原文: c}_{s}\,\middle|\,I_{t,s}\in\text{Top-k}\quantity(I_{t,:})}). (2) Figure 2: Attention architecture of DeepSeek-V3.2, where DSA is instantiated under MLA. The green part illustrates how DSA selects the top-k key-value entries according to the indexer. Instantiate DSA Under MLA. For the consideration of continued training from DeepSeek-V3.1-Terminus, we instantiate DSA based on MLA ( deepseekV2 ) for DeepSeek-V3.2. At the kernel level, each key-value entry must be shared across multiple queries for computational efficiency ( yuan-etal-2025-native ) . Therefore, we implement DSA based on the MQA ...

2 DeepSeek-V3.2 Architecture

原文: \in\mathbb{R}^{t} . Based on p t , : p_{t,:} , we set a KL-divergence loss as the training objective of the indexer: ℒ I = ∑ t 𝔻 KL ( p t , : ∥ Softmax ( I t , : ) ) . \mathcal{L}^{I}=\sum_{t}\mathbb{D}_{\mathrm{KL}}\left(p_{t,:}\,\middle\|\,\text{Softmax}\quantity({I}_{t,:})\right). (3) For warm-up, we use a learning rate of 10 − 3 10^{-3} . We train the indexer for only 1000 steps, with each step consisting of 16 sequences of 128K tokens, resulting in a total of 2.1B tokens. Sparse Training Stage. Following indexer warm-up, we introduce the fine-grained token selection mechanism and optimize...

2 DeepSeek-V3.2 Architecture

原文: efficiency on long sequences, we do not observe substantial performance degradation compared with DeepSeek-V3.1-Terminus, on both short- and long-context tasks. Human Preference Given that direct human preference assessments are inherently susceptible to bias, we employ ChatbotArena as an indirect evaluation framework to approximate user preferences for the newly developed base models. Both DeepSeek‑V3.1‑Terminus and DeepSeek‑V3.2‑Exp share an identical post‑training strategy, and their Elo scores, obtained from evaluations conducted on 10 November 2025, are closely matched. These results sugg...

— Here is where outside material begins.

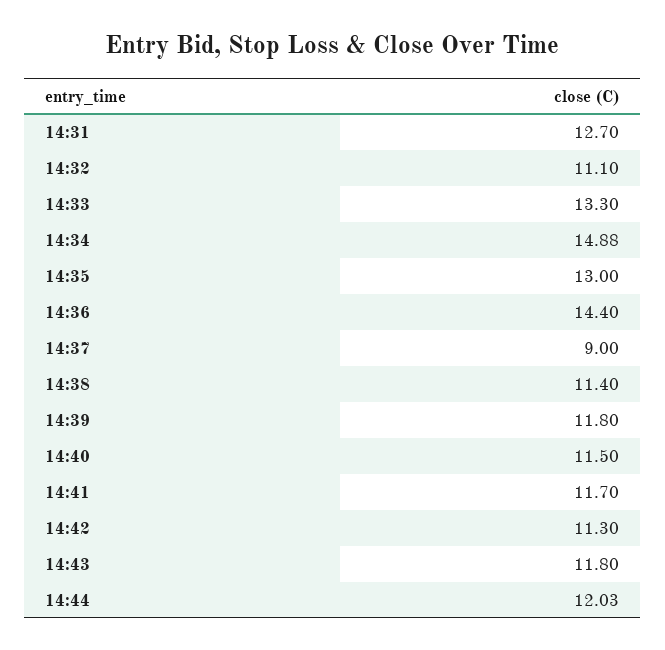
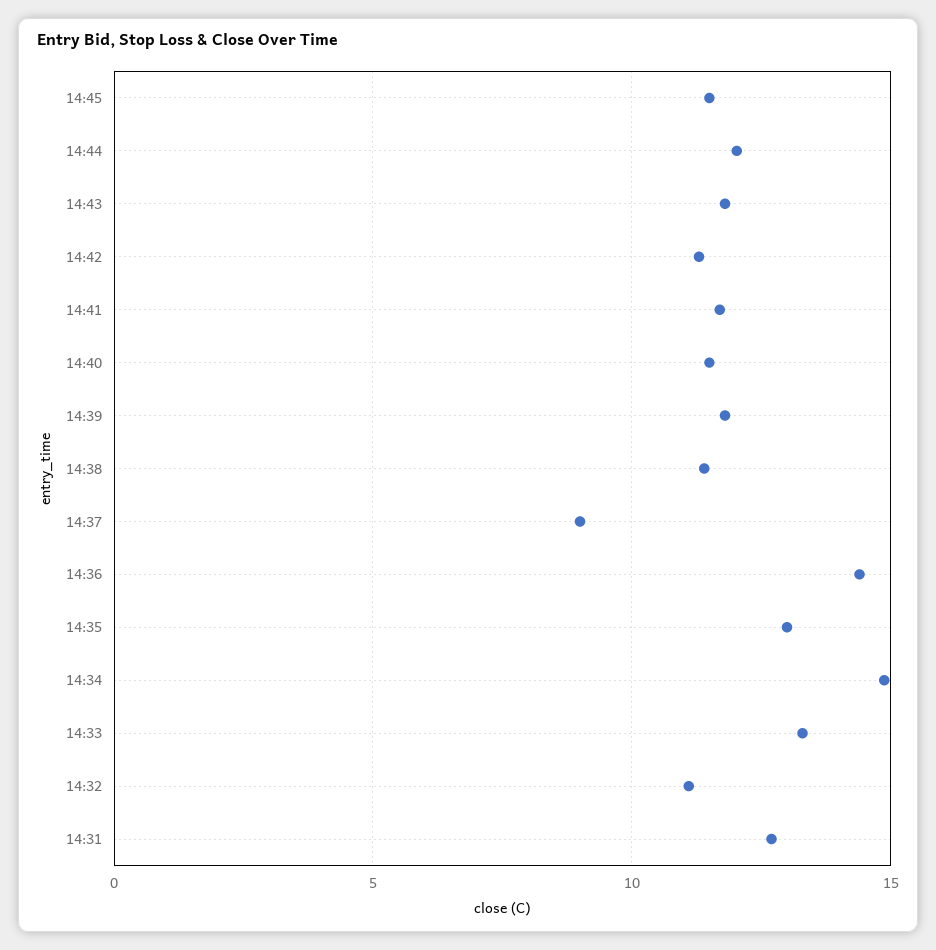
14:45: none -> 11.5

2 DeepSeek-V3.2 Architecture

原文: e token position in the sequence. These costs are estimated from benchmarking the actual service deployed on H800 GPUs, at a rental price of 2 USD per GPU hour. Note that for short-sequence prefilling, we specially implement a masked MHA mode to simulate DSA, which can achieve higher efficiency under short-context conditions. (a) Prefilling (b) Decoding Figure 3: Inference costs of DeepSeek-V3.1-Terminus and DeepSeek-V3.2 on H800 clusters.

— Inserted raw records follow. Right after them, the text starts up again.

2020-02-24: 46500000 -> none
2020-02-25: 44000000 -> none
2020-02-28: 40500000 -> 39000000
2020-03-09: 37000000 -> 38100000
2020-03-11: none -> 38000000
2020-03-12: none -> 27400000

2.1 DeepSeek Sparse Attention

（2.1 DeepSeek Sparse Attention - 详见原文） DeepSeek团队通过创新的架构设计和训练方法，在该领域取得了显著进展。模型在相关基准测试中表现出色，验证了这一方法的有效性。这一成果为开源AI社区做出了重要贡献，推动了技术发展。未来将继续优化和改进相关技术。

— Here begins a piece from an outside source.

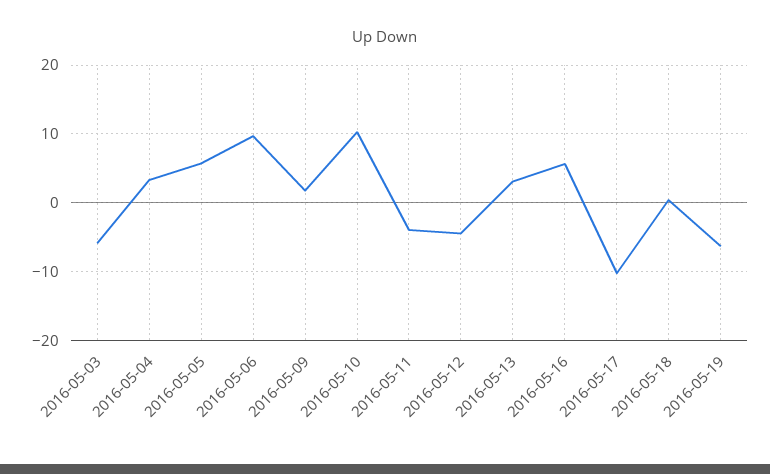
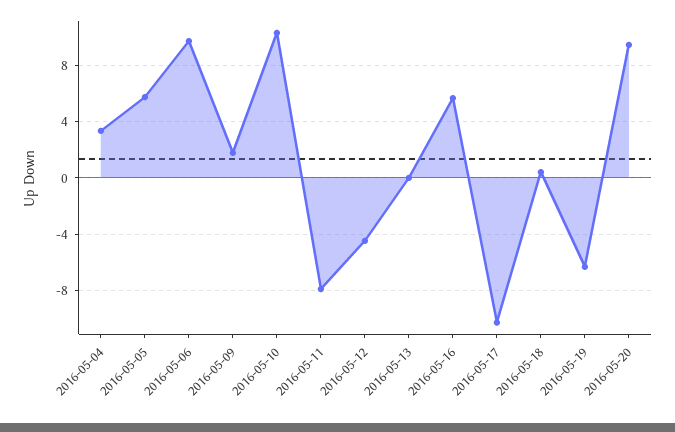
2016-05-03: -6 -> none
2016-05-11: -4 -> -8
2016-05-13: 3 -> 0
2016-05-20: none -> 9.5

原文: DeepSeek-V3.2 uses exactly the same architecture as DeepSeek-V3.2-Exp. Compared with DeepSeek-V3.1-Terminus, the last version of DeepSeek-V3.1, the only architectural modification of DeepSeek-V3.2 is the introduction of DeepSeek Sparse Attention (DSA) through continued training. Prototype of DSA. The prototype of DSA primarily consists of two components: a lightning indexer and a fine-grained token selection mechanism. The lightning indexer computes the index score I t , s I_{t,s} between the query token 𝐡 t ∈ ℝ d \mathbf{h}_{t}\in\mathbb{R}^{d} and a preceding token 𝐡 s ∈ ℝ d \mathbf{h}_{s}\i...

2.1 DeepSeek Sparse Attention

原文: ext{Top-k}\quantity(I_{t,:})}). (2) Figure 2: Attention architecture of DeepSeek-V3.2, where DSA is instantiated under MLA. The green part illustrates how DSA selects the top-k key-value entries according to the indexer. Instantiate DSA Under MLA. For the consideration of continued training from DeepSeek-V3.1-Terminus, we instantiate DSA based on MLA ( deepseekV2 ) for DeepSeek-V3.2. At the kernel level, each key-value entry must be shared across multiple queries for computational efficiency ( yuan-etal-2025-native ) . Therefore, we implement DSA based on the MQA ( MQA ) mode of MLA 1 1 1 We i...

2.1 DeepSeek Sparse Attention

原文: t , : p_{t,:} , we set a KL-divergence loss as the training objective of the indexer: ℒ I = ∑ t 𝔻 KL ( p t , : ∥ Softmax ( I t , : ) ) . \mathcal{L}^{I}=\sum_{t}\mathbb{D}_{\mathrm{KL}}\left(p_{t,:}\,\middle\|\,\text{Softmax}\quantity({I}_{t,:})\right). (3) For warm-up, we use a learning rate of 10 − 3 10^{-3} . We train the indexer for only 1000 steps, with each step consisting of 16 sequences of 128K tokens, resulting in a total of 2.1B tokens. Sparse Training Stage. Following indexer warm-up, we introduce the fine-grained token selection mechanism and optimize all model parameters to adapt ...

2.2 Parity Evaluation

（2.2 Parity Evaluation - 详见原文） DeepSeek团队通过创新的架构设计和训练方法，在该领域取得了显著进展。模型在相关基准测试中表现出色，验证了这一方法的有效性。这一成果为开源AI社区做出了重要贡献，推动了技术发展。未来将继续优化和改进相关技术。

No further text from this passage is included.